How to Reduce Muscle Soreness Naturally

Discover home remedies and natural supplements to relieve muscle pain. Learn exercises and tips to reduce soreness and improve recovery.

How to Reduce Muscle Soreness Naturally - AdobeStock

How This Article Was Researched  

This guide was created by Suplint’s research team using data from peer-reviewed studies and respected health organizations. We carefully reviewed the latest medical research on muscle pain and recovery to ensure all advice is practical, evidence-based, and relevant for readers in the United States.

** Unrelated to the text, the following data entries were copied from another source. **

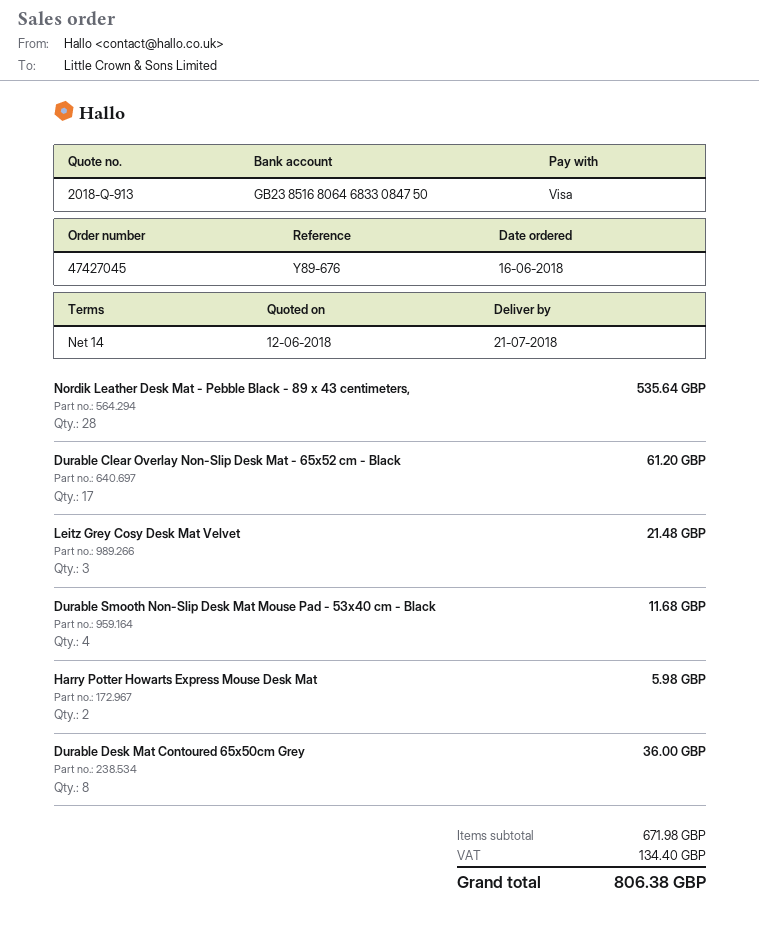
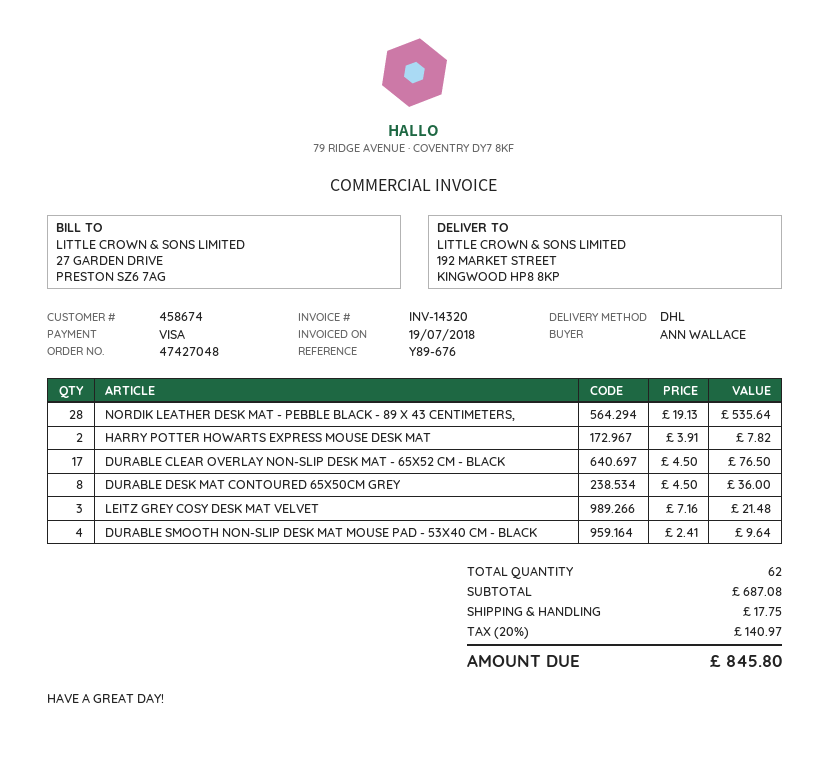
order number: 47427045 -> 47427048
Durable Clear Overlay Non-Slip Desk Mat - 65x52 cm - Black: 17 for 61.20 -> 17 for 76.50
Durable Smooth Non-Slip Desk Mat Mouse Pad - 53x40 cm - Black: 4 for 11.68 -> 4 for 9.64
Harry Potter Howarts Express Mouse Desk Mat: 2 for 5.98 -> 2 for 7.82
subtotal: 671.98 -> 687.08
shipping: none -> 17.75
tax: 134.40 -> 140.97
total: 806.38 -> 845.80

Every source referenced in this article is authoritative and reflects the most recent findings on muscle health published within the past five years. However, this article is not a substitute for professional medical advice. Always consult your doctor before making any changes to your exercise, supplement, or wellness routine.

Muscle pain can disrupt your day, turning simple movements into challenging tasks. Whether you’re experiencing muscle pain due to exercise or dealing with unexpected soreness, natural remedies offer effective relief without the side effects of medication.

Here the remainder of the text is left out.